# Coloring Solid Shampoo



## cmzaha (Jan 29, 2019)

While surfing around the internet for shampoo bars syndet or lye based, I have noticed something interesting. Which is, many are colored quite heavily with all different colors

This made me wonder if anyone knows the point of heavy color in shampoo?  So here is a short explanation. Purple and blues are used for whitening bleached, gray or any hair with a yellow tinge. This usually happens to people with gray, salt and pepper and bleached hair. Blondes can also use it if their hair is discoloring. Yellow colored shampoo is typically used for blondes that in the yellow range.
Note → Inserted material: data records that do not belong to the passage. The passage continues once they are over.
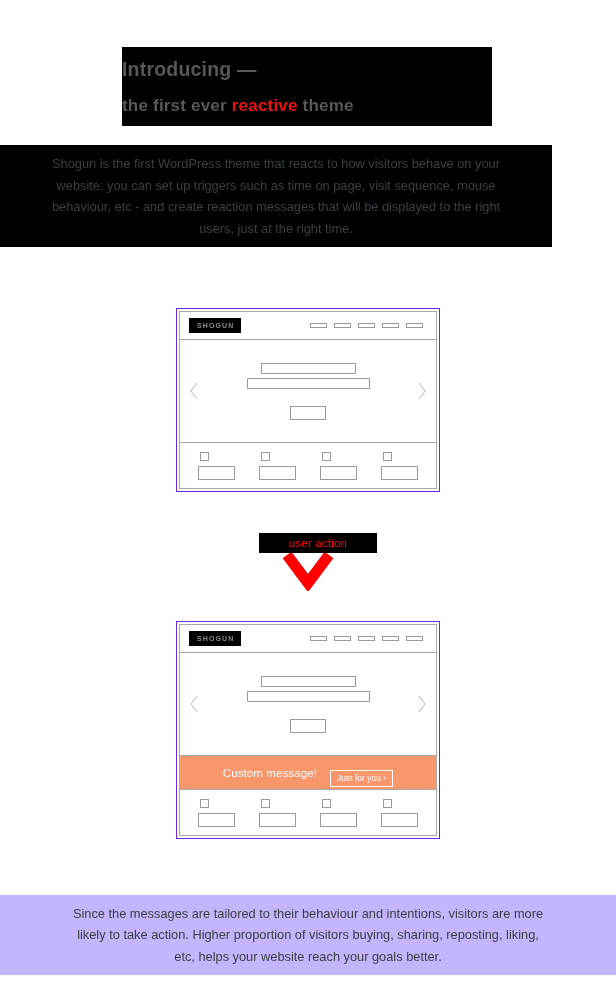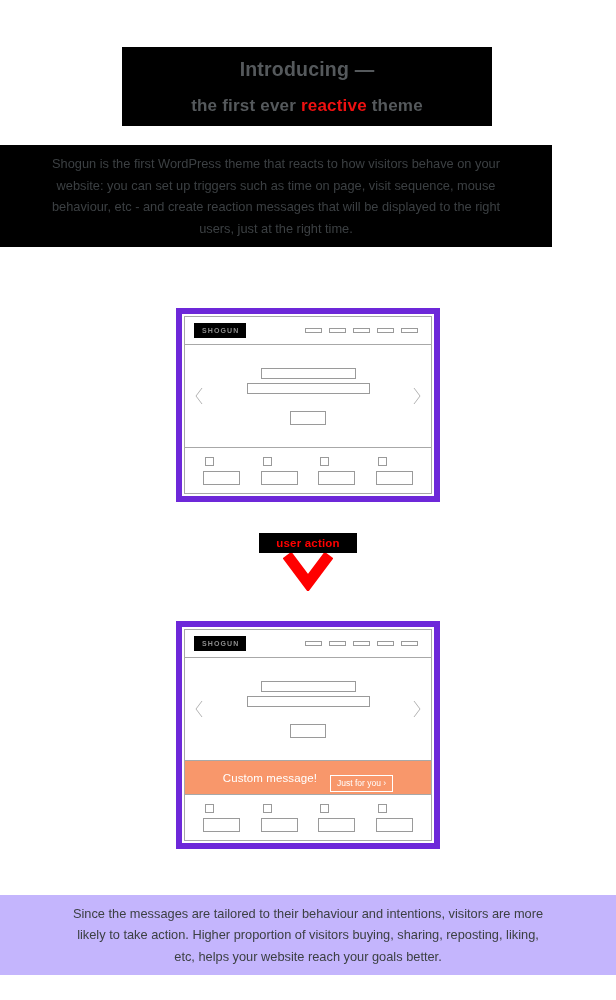--- a/index.html
+++ b/index.html
@@ -22,21 +22,21 @@
   
   .title-banner {
     position: absolute;
     left: 122px;
     top: 47px;
     width: 370px;
     height: 79px;
     background: #000000;
     display: flex;
     flex-direction: column;
-    align-items: center;
+    align-items: flex-start;
     justify-content: center;
     gap: 16px;
   }
   .title-line1 {
     color: #55595c;
     font-size: 19.5px;
     font-weight: bold;
     letter-spacing: 0.2px;
     line-height: 1.15;
   }
@@ -88,21 +88,21 @@
     font-size: 12.8px;
     line-height: 21.5px;
     text-align: center;
   }
 
   
   .mockup {
     position: absolute;
     left: 176px;
     width: 264px;
-    border: 6px solid #6d28d9;
+    border: 1px solid #6d28d9;
     background: #ffffff;
   }
   #mockup-before { top: 308px; }
   #mockup-after  { top: 621px; }
 
   .mock-inner {
     border: 1px solid #a8a8a8;
     margin: 2px;
     background: #ffffff;
   }
@@ -223,26 +223,26 @@
     width: 37px;
     height: 14px;
     border: 1px solid #9a9a9a;
   }
 
   
   .action-label {
     position: absolute;
     left: 259px;
     top: 533px;
-    width: 98px;
+    width: 118px;
     height: 20px;
     background: #000000;
     color: #ff0000;
     font-size: 11.5px;
-    font-weight: bold;
+    font-weight: normal;
     display: flex;
     align-items: center;
     justify-content: center;
     letter-spacing: 0.2px;
   }
   .action-arrow {
     position: absolute;
     left: 283px;
     top: 553px;
     width: 50px;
Red of course is for redheads but some redheads can and do use the brown shampoos trying to subdue bright reds. I will admit I am not sure if these products are still on the market but that is how they were used.

Yellow shampoo can stain and yellow gray hair badly. I make a dark purple that I use only on my hair because my hair is silver gray now. Just something to think about


----------



## shunt2011 (Jan 29, 2019)

I use purple shampoo.  Mine is now pretty heavy on the gray too.   Used it when I had it heavy blonde highlights too.  Used red shampoo when I had red hair.


----------



## amd (Jan 29, 2019)

Interesting, I remember reading that in my late 20's. I even tried a brunette "boost" shampoo to see if it would tone down my red highlights.

I've been using 1/8 tsp of mica to 380grams of shampoo, just to help me make sure I have the preservative mixed thoroughly (I combine the preservative, FO and color before adding to the shampoo mixture). The lather is white, so I assume there isn't any color impact to hair. Now I'm curious if I could color a shampoo bar heavy enough to do a color boost.


----------



## Obsidian (Jan 29, 2019)

Will mica even stain hair or does it need to be a different kind of pigment? Maybe a 
fd & c

I'd never use a heavily pigmented shampoo bar unless it was purple for my light hair. My current bars are a very pale pink, just enough to make them pretty.


----------



## cmzaha (Jan 29, 2019)

I use fd&c in the purple one I use for my hair. I admit I have not tried micas so I do not know the answer. As long as the lather is white I would think it is fine. My purple one has purplish bubbles.


----------



## asmita (Feb 11, 2019)

I have coloured the shampoo bars to go with the fragrance in the bar. I had read somewhere that purple coloured shampoos help to reduce brassiness of blond hair.


----------



## Amy78130 (Feb 21, 2019)

Toning shampoos are definitely a must have if you dye your hair. I can attest to the purple/blue toning the brassiness down. Makes sense!!


----------